# Just bought these at Dollarama



## MikmaqWarrior (May 12, 2014)

9'×6.25" (125cm×15cm) medium resistance....$2.50
Both red AND blue are "medium" resistance, so I guess blue is for boys and red is for girls, maybe? Lol

I'm gonna open them and cut a single set of both for comparison...not expecting much, really...but hey, who knows? They might end up being good bb bands...

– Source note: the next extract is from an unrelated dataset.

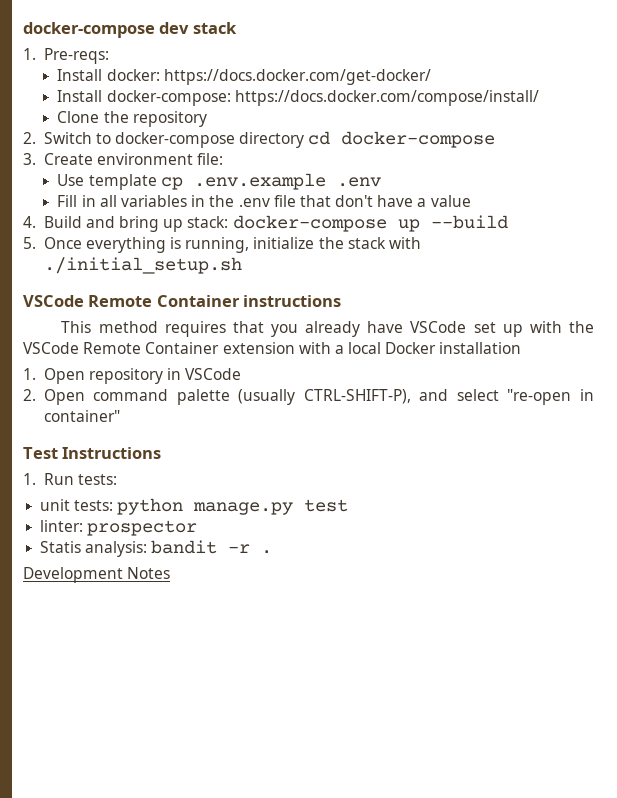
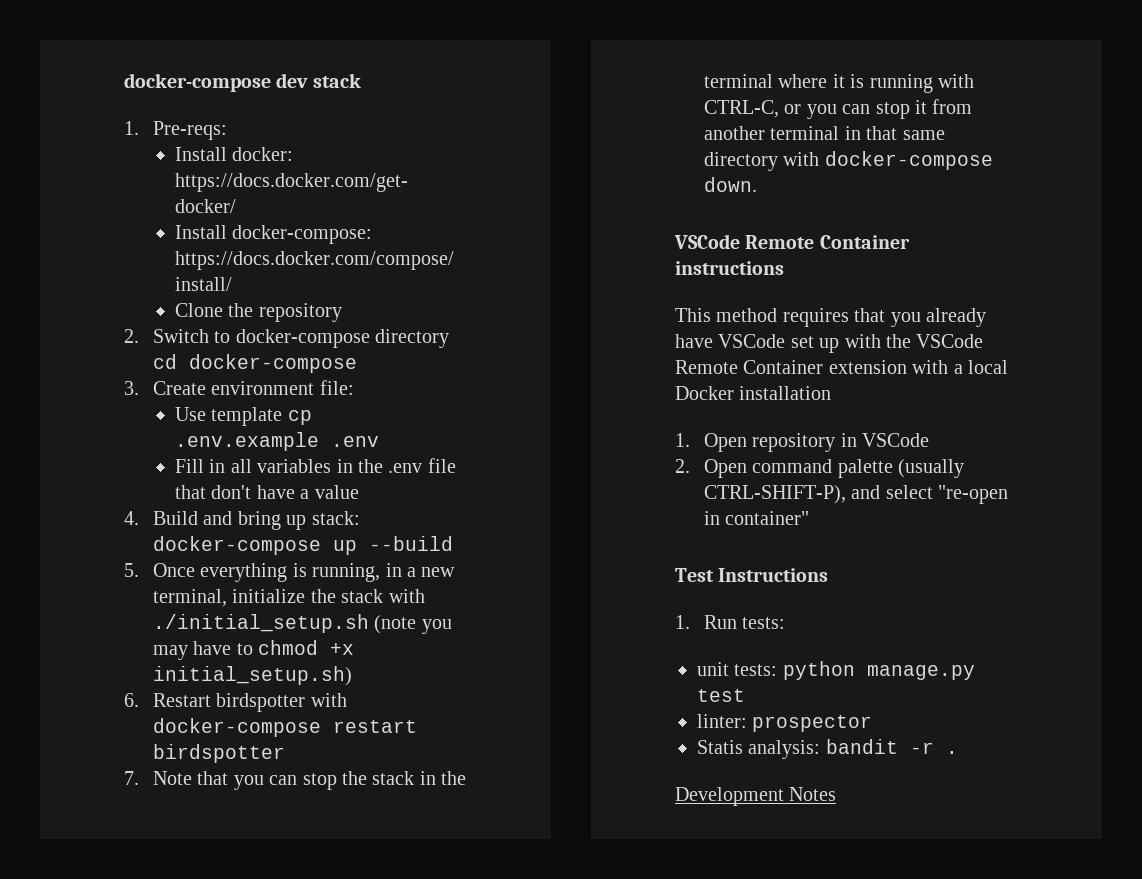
- 5. Once everything is running, initialize the stack with ./initial_setup.sh
+ 5. Once everything is running, in a new terminal, initialize the stack with ./initial_setup.sh (note you may have to chmod +x initial_setup.sh)
+ 6. Restart birdspotter with docker-compose restart birdspotter
+ 7. Note that you can stop the stack in the terminal where it is running with CTRL-C, or you can stop it from another terminal in that same directory with docker-compose down.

Sent from my B1-770 using Tapatalk


----------



## mattwalt (Jan 5, 2017)

MW - let me know how those go. We've got similar at a discount sports store - and I'm concerned they're non-latex etc. great to hear your findings.


----------



## MikmaqWarrior (May 12, 2014)

mattwalt said:


> MW - let me know how those go. We've got similar at a discount sports store - and I'm concerned they're non-latex etc. great to hear your findings.


I had the same concern as well...it should say non-latex on the packaging but it doesn't...however, it also doesn't have latex anywhere either...thought I'd take a shot anyway..

Will keep you posted!

Sent from my B1-770 using Tapatalk


----------



## MikmaqWarrior (May 12, 2014)

mattwalt said:


> MW - let me know how those go. We've got similar at a discount sports store - and I'm concerned they're non-latex etc. great to hear your findings.

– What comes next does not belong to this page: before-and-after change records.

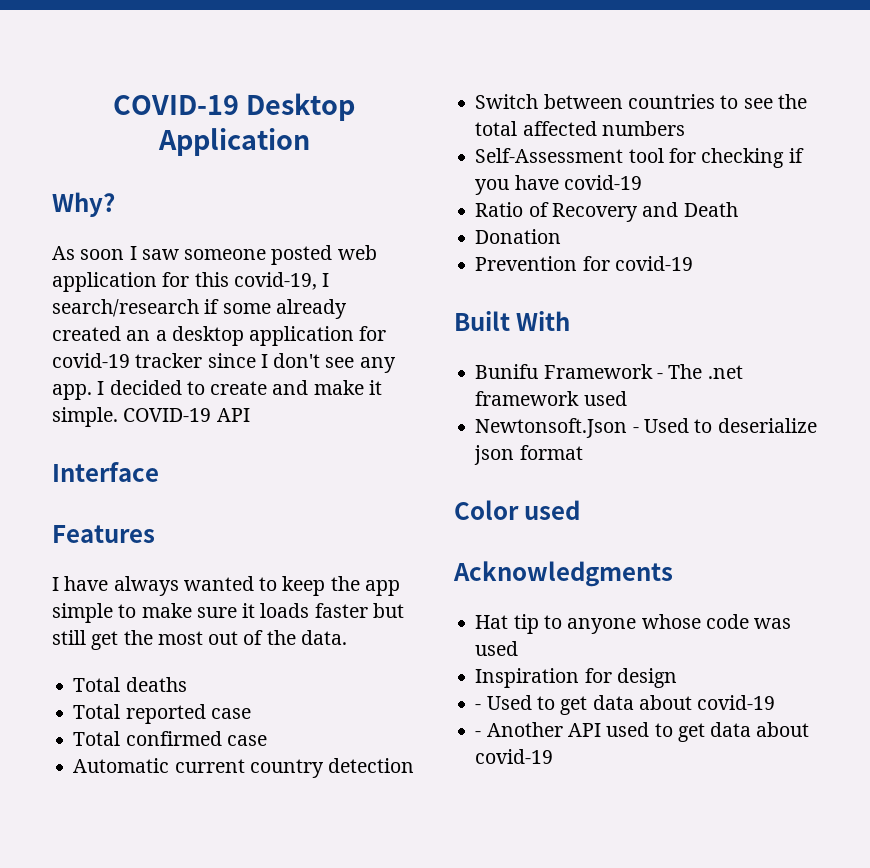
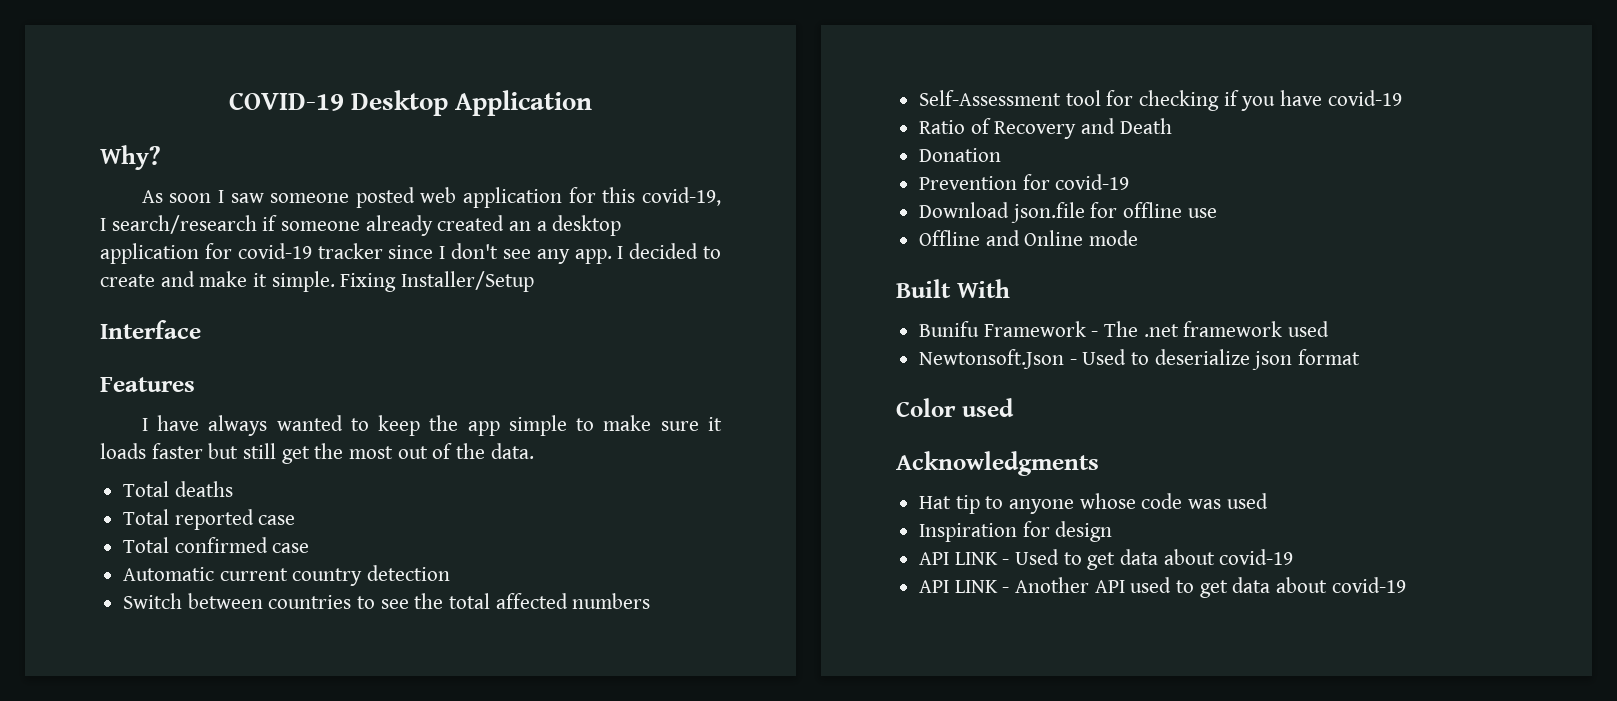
- As soon I saw someone posted web application for this covid-19, I search/research if some already created an a desktop application for covid-19 tracker since I don't see any app.
+ As soon I saw someone posted web application for this covid-19, I search/research if someone already created an a desktop application for covid-19 tracker since I don't see any app.
- COVID-19 API
+ Fixing Installer/Setup
+ Download json.file for offline use
+ Offline and Online mode
- - Used to get data about covid-19
+ API LINK - Used to get data about covid-19
- - Another API used to get data about covid-19
+ API LINK - Another API used to get data about covid-19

They don't have a powder coating... that's not a good sign..

Sent from my B1-770 using Tapatalk


----------



## mattwalt (Jan 5, 2017)

Sure you'll know pretty quick... or not.


----------



## MikmaqWarrior (May 12, 2014)

I'm actually impressed....

They are really light so I cut them 1" to 3/4" tapered @ 8" and they put 1/4" steel on target at 33' with a nice flat trajectory. They throw BBs and 7mm airsoft REALLY fast.

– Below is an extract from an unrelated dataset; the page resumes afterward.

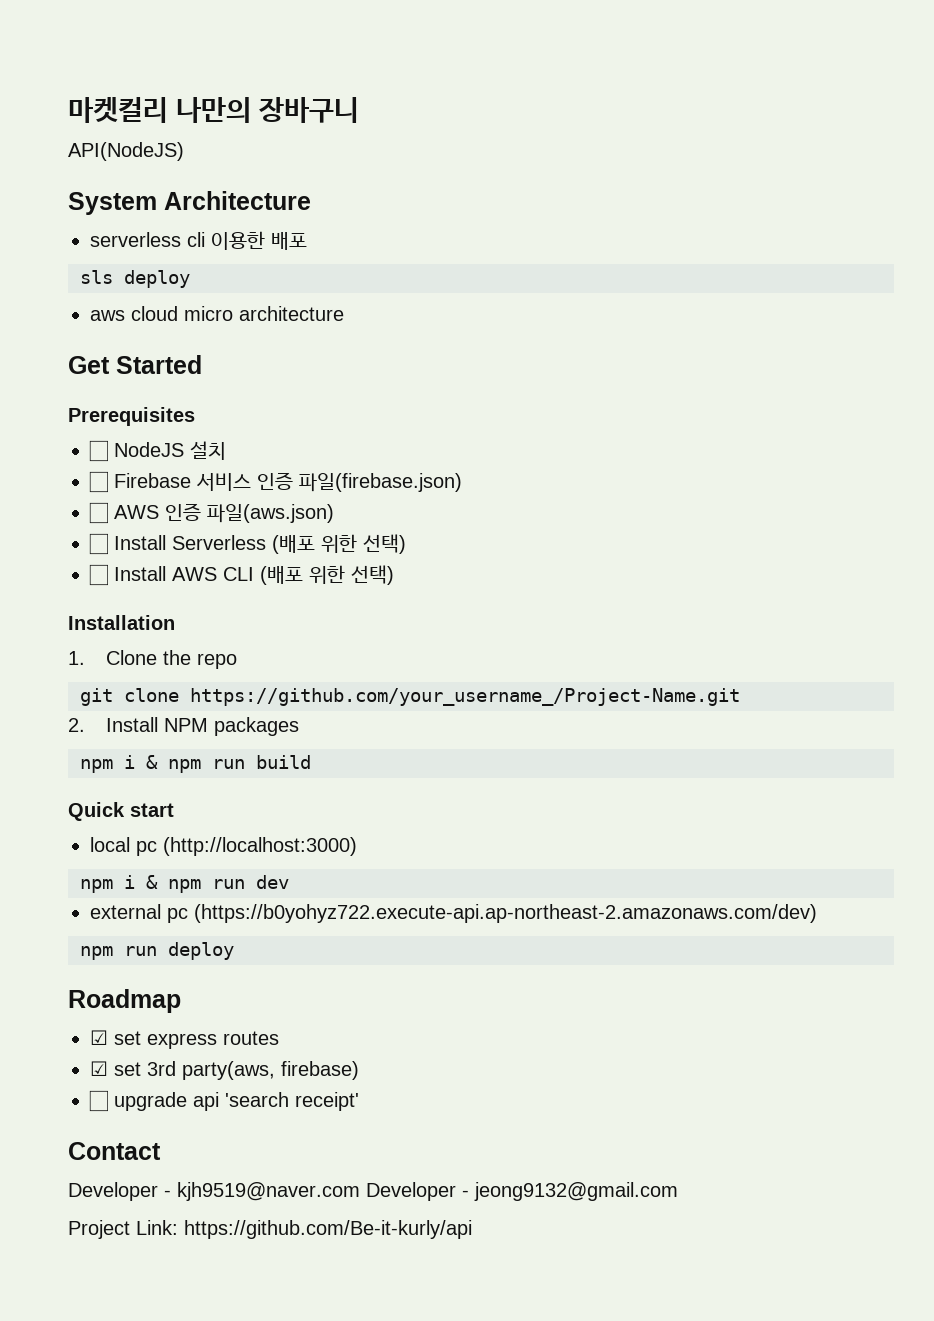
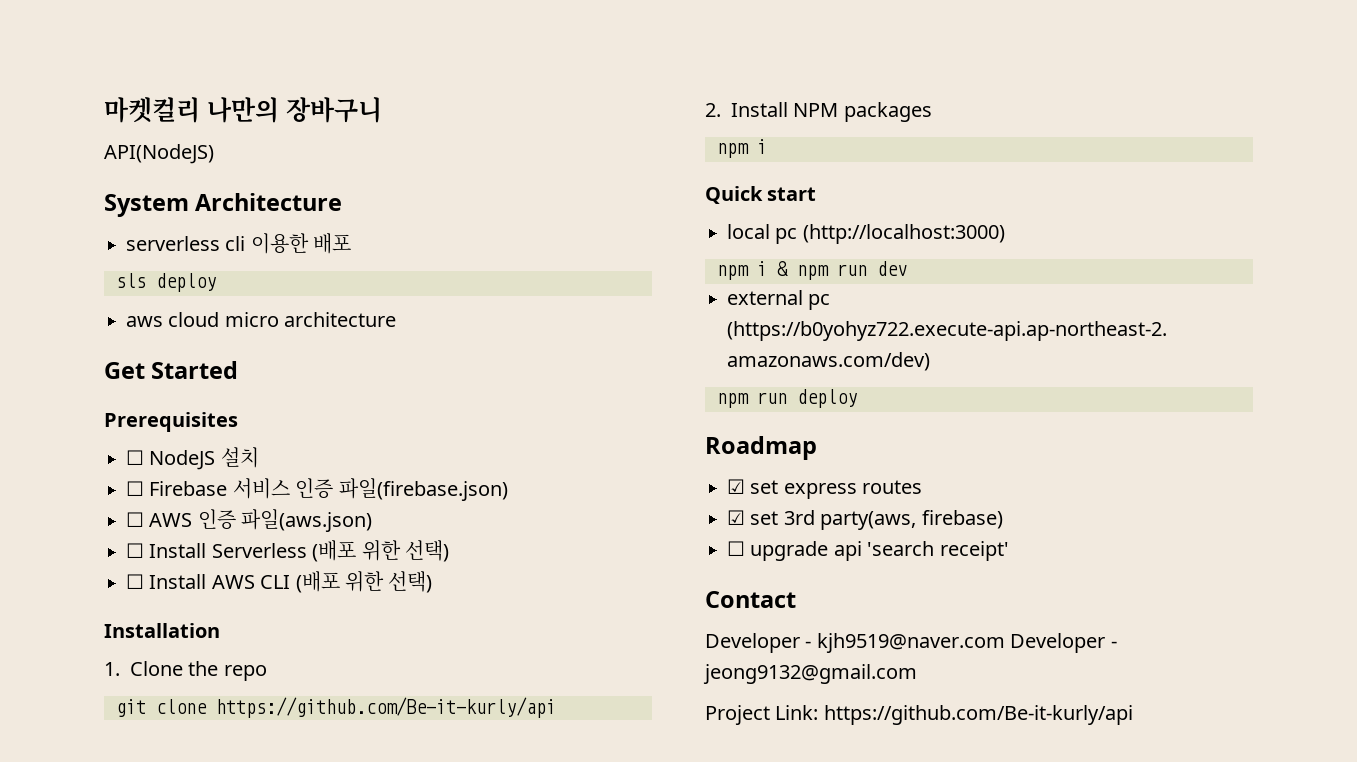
- git clone https://github.com/your_username_/Project-Name.git
+ git clone https://github.com/Be-it-kurly/api
  2. Install NPM packages
- npm i & npm run build
+ npm i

Tomorrow I will be trying a double band set with the 1/4" steel....they should hit quite hard.

I'm going back to buy a few more packs because they are gonna be a great winter/indoor bandset alternative...and for the money you can't really go wrong..

Are they for hunting, or competitive target? Definately not...are they accurate and consistent enough to theoretically use them for those purposes...yes...but I only shot them for a short period...not sure the longevity yet.

These are great for plinking, and that's what I'm going to use them for...to save my TBG and SS black for hunting...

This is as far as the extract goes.